Here are 6 sensible advice on how to make love on distance work. Love, people fall in and out of love every day. As we all know love is a complicated adventure. As if the notion of love is not hard enough, we have to make it even more difficult by engaging in a long distance relationship.
Long distance love requires a little extra consideration in some areas. Today with the explosion of online romances it pays to use a little common sense. Let’s explore some of those areas and see if we can shed some light on long distance love.
• Take your time. In these stressful times many people are desperate for companionship and tend to jump into an online relationship too quickly. Take your time and get to know that person. Long distance love, even more than a local relationship requires patience. Don’t throw yourself in too quick and risk being hurt. If it’s meant to be a little extra time will not hurt. In fact it can only make the relationship deeper.
• Don’t pretend to be more than you really are. Be honest. I know it’s human nature to want to appear desirable to the other sex but, lying is not the way. If you intend to have a real, lasting and meaningful relationship with this person, someday you will meet. You want the other person to be honest with you, right?
• Keep your jealousy and suspicions in check. It’s easy to start to wonder what the other person is doing when you can’t see them. But remember, they have a life, friends and responsibility just like you. Just because you don’t know exactly where they are and with who, doesn’t mean they are doing something wrong any more than you are.
• Don’t read more into things than is there. If given the chance the other person will most likely explain things if you don’t accuse them immediately. Chill out and wait before you make a fool of yourself.

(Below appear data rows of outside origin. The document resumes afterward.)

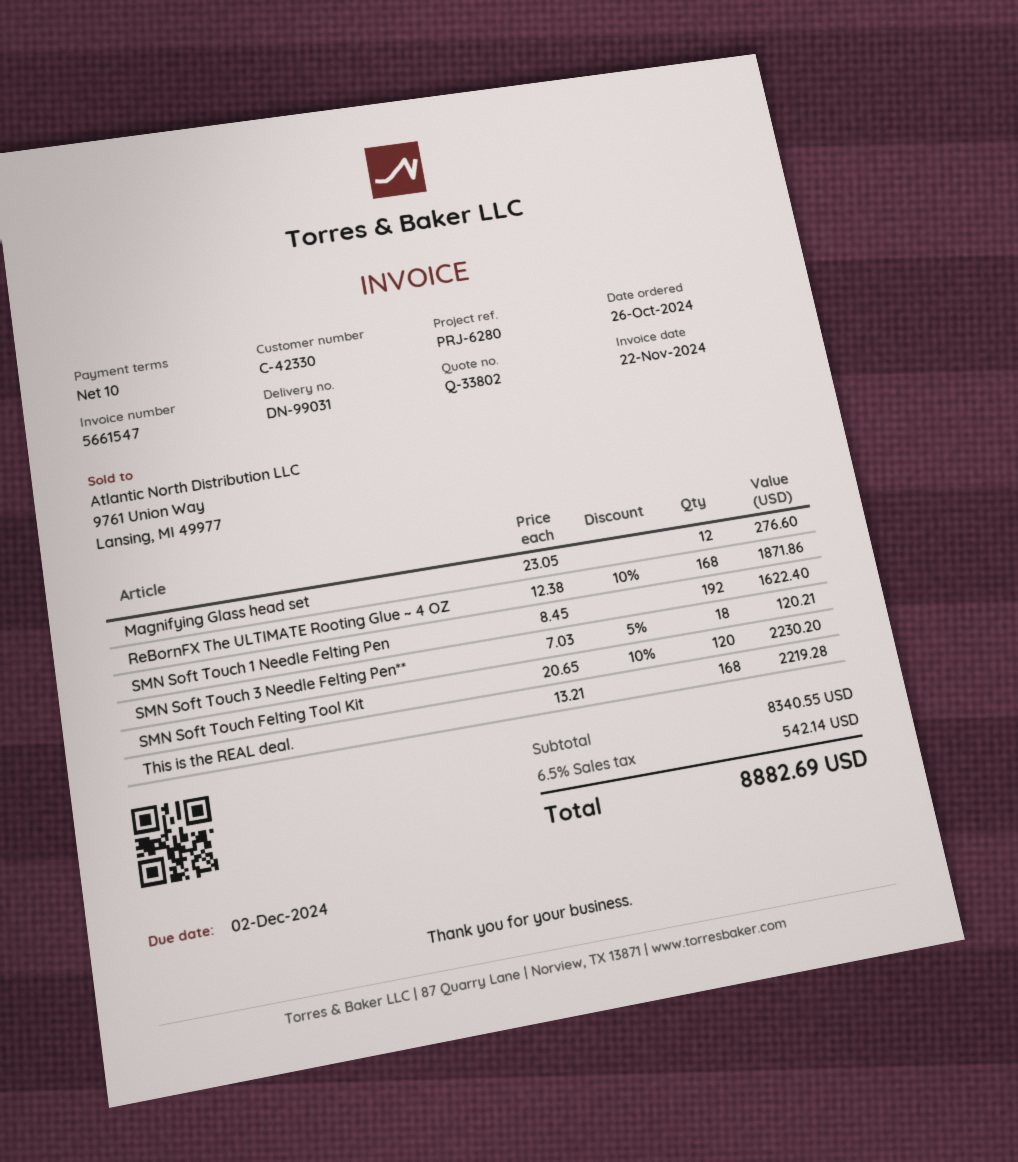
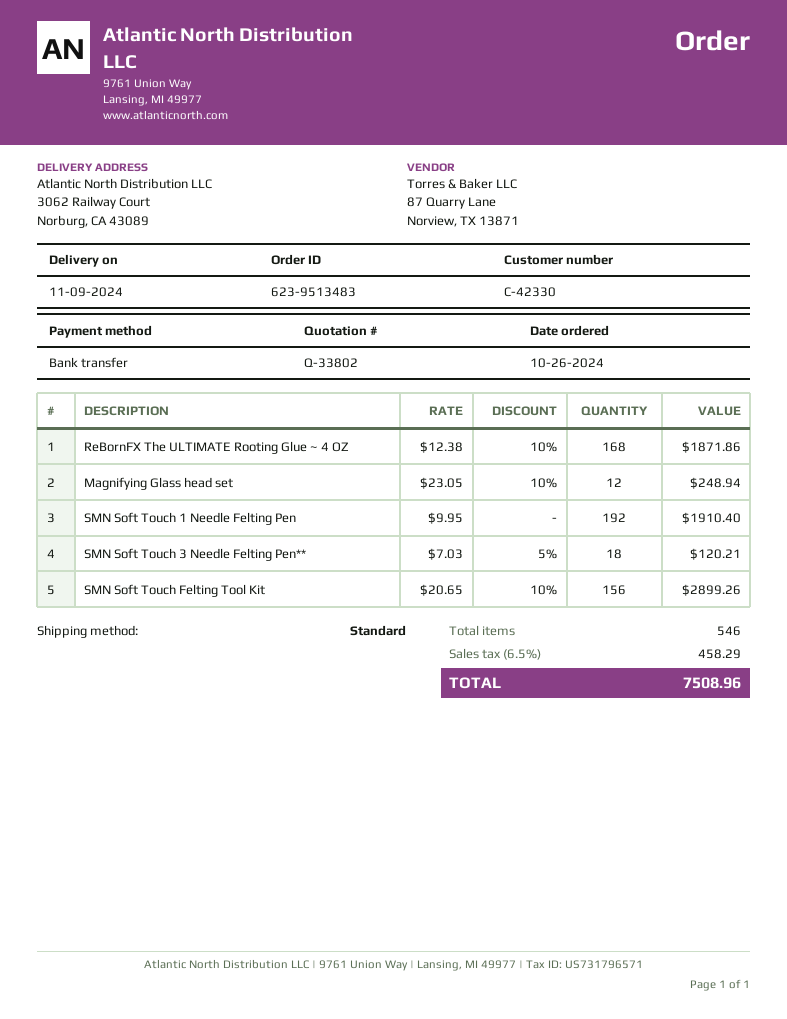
Magnifying Glass head set: 12 x 23.05 = 276.60 -> 12 x 23.05 - 10% = 248.94
SMN Soft Touch 1 Needle Felting Pen: 192 x 8.45 = 1622.40 -> 192 x 9.95 = 1910.40
SMN Soft Touch Felting Tool Kit: 120 x 20.65 - 10% = 2230.20 -> 156 x 20.65 - 10% = 2899.26
This is the REAL deal.: 168 x 13.21 = 2219.28 -> none
tax: 6.5% = 542.14 -> 6.5% = 458.29
total: 8882.69 -> 7508.96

• Block time out to actually talk to each other, especially in a long distance relationship, not just emails or texts. Just as if the other was just down the street work out a schedule to talk with them over the phone and not be interrupted or busy with other things. That will make them feel like they’re not that important, second choice. Texts or email are great as little “love notes” but, it’s not a substitute for a human voice with all the emotions it can hold.
• Have fun. Don’t be too serious all the time; you can doom this long distance relationship before it even has a chance. Remember the other person is basing their feelings for you what they’re hearing on the phone. If you sound depressed or are full of problems every time you talk, your love one is not going to look forward to your calls for very long.